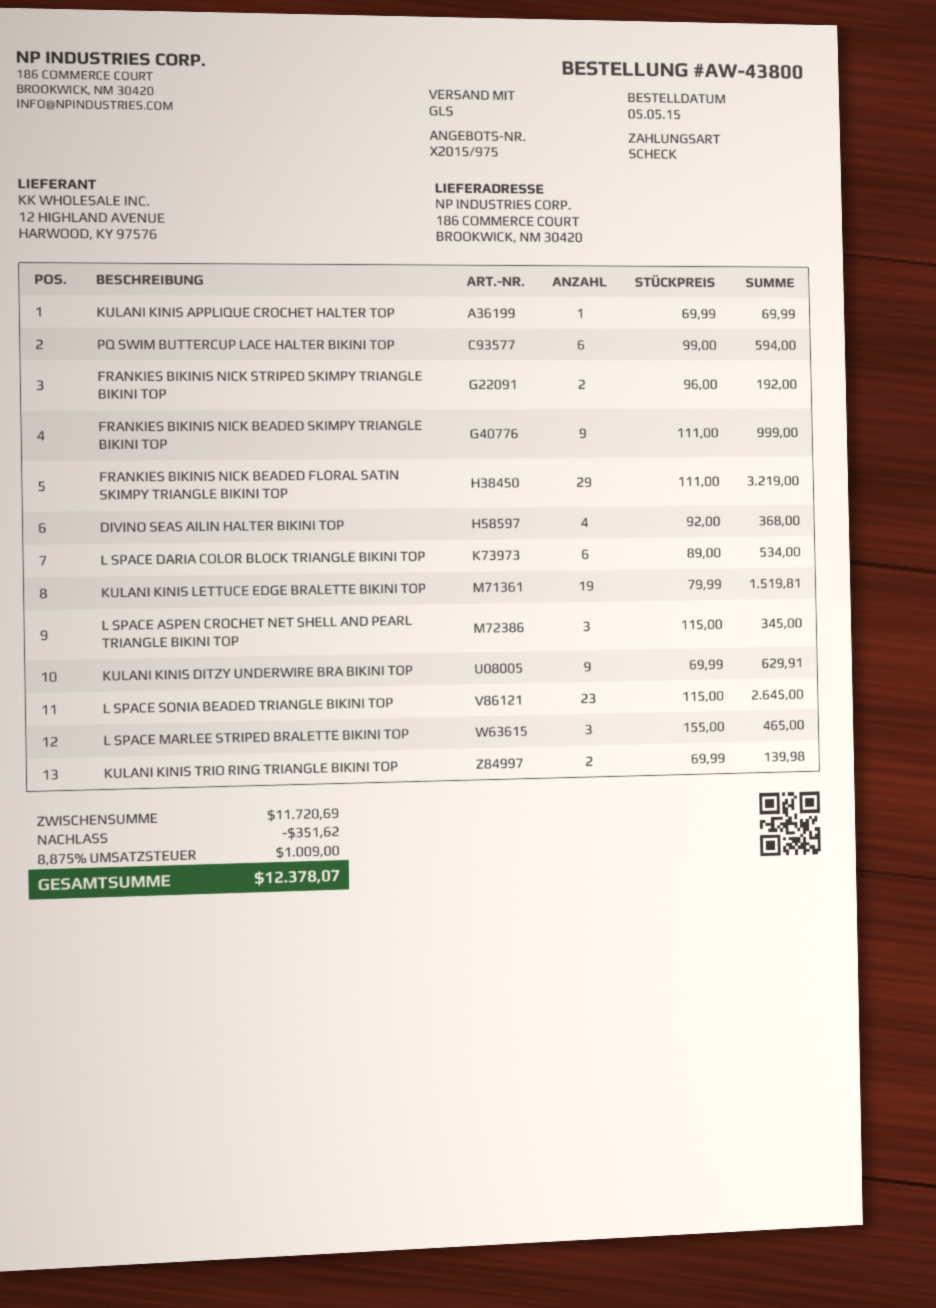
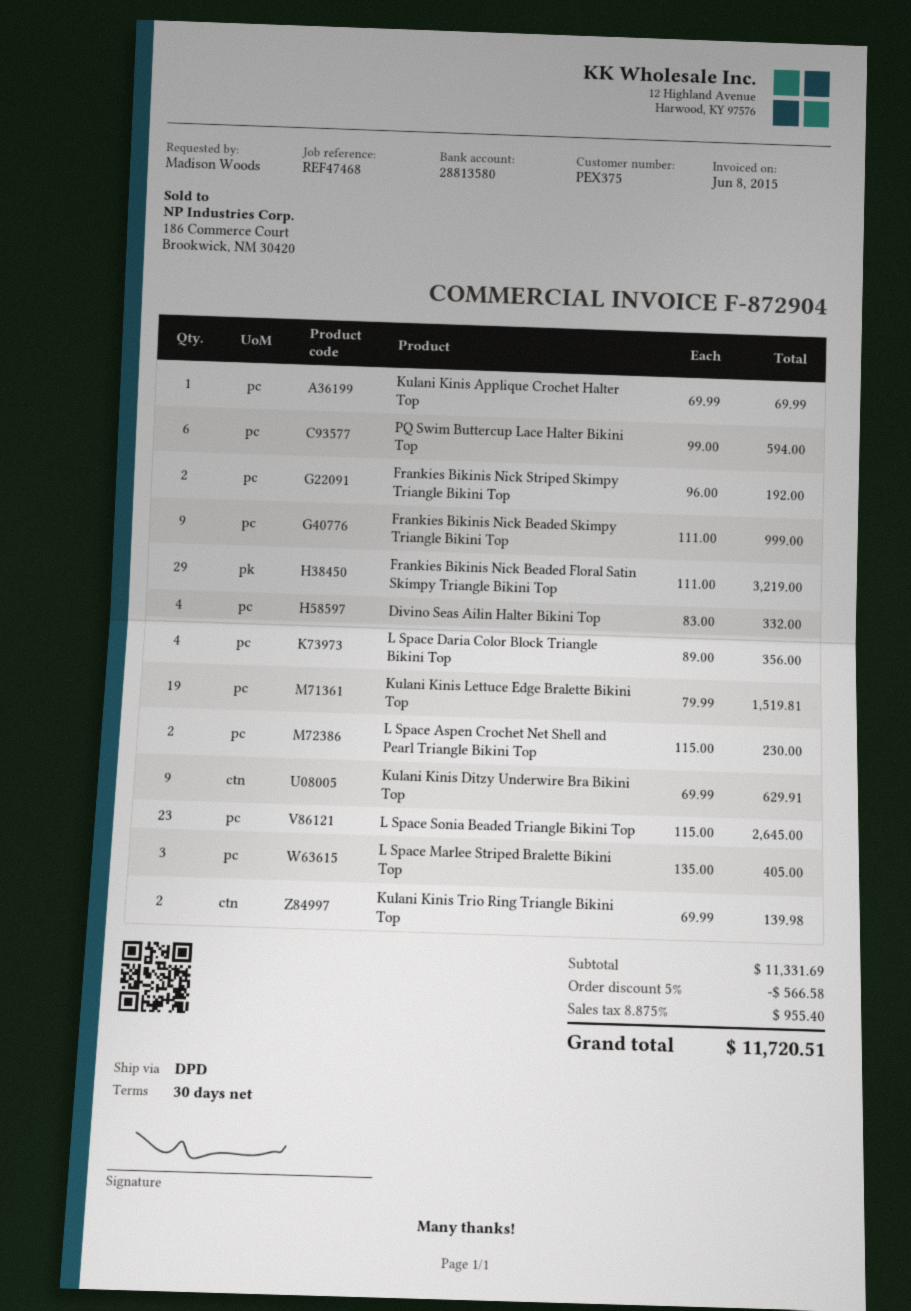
shipping method: GLS -> DPD
DIVINO SEAS AILIN HALTER BIKINI TOP: 4 x 92.00 = 368.00 -> 4 x 83.00 = 332.00
L SPACE DARIA COLOR BLOCK TRIANGLE BIKINI TOP: 6 x 89.00 = 534.00 -> 4 x 89.00 = 356.00
L SPACE ASPEN CROCHET NET SHELL AND PEARL TRIANGLE BIKINI TOP: 3 x 115.00 = 345.00 -> 2 x 115.00 = 230.00
L SPACE MARLEE STRIPED BRALETTE BIKINI TOP: 3 x 155.00 = 465.00 -> 3 x 135.00 = 405.00
subtotal: 11720.69 -> 11331.69
discount: 351.62 -> 566.58
tax: 8.875% = 1009.00 -> 8.875% = 955.40
total: 12378.07 -> 11720.51

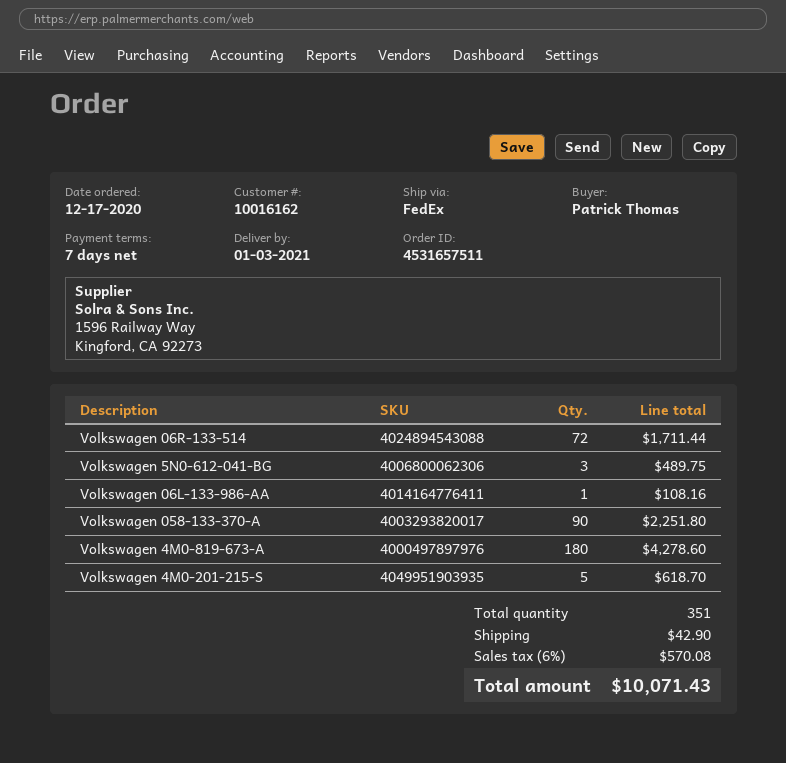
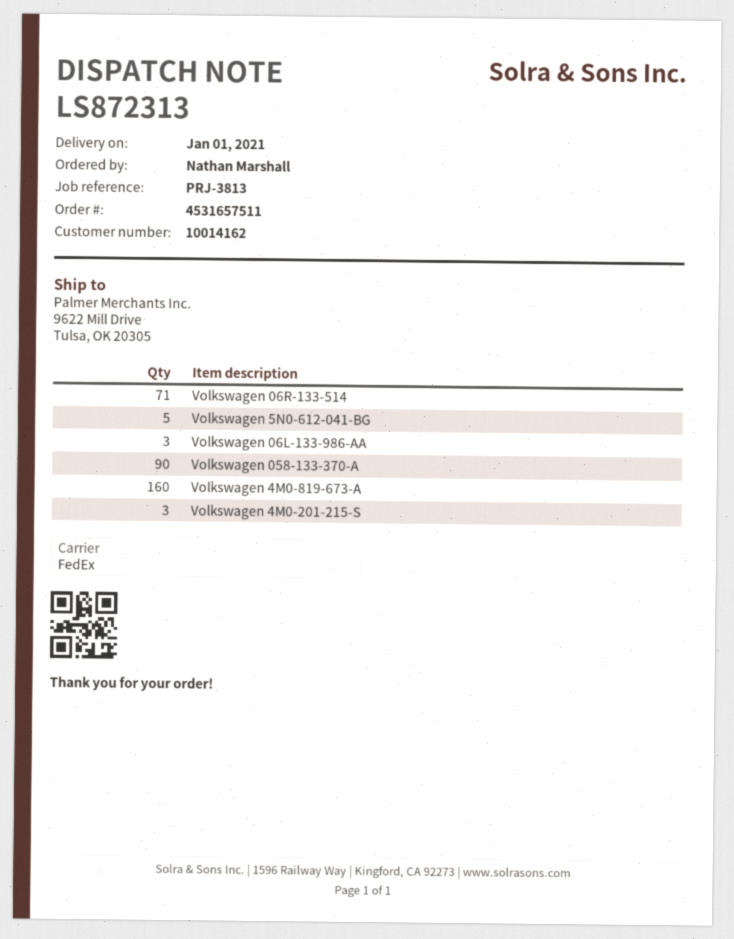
delivery date: 2021-01-03 -> 2021-01-01
customer number: 10016162 -> 10014162
ordered by: Patrick Thomas -> Nathan Marshall
Volkswagen 06R-133-514: 72 -> 71
Volkswagen 5N0-612-041-BG: 3 -> 5
Volkswagen 06L-133-986-AA: 1 -> 3
Volkswagen 4M0-819-673-A: 180 -> 160
Volkswagen 4M0-201-215-S: 5 -> 3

=-=-=

This task needs one value: the number of lines in the material above that contain the word "Volkswagen".

5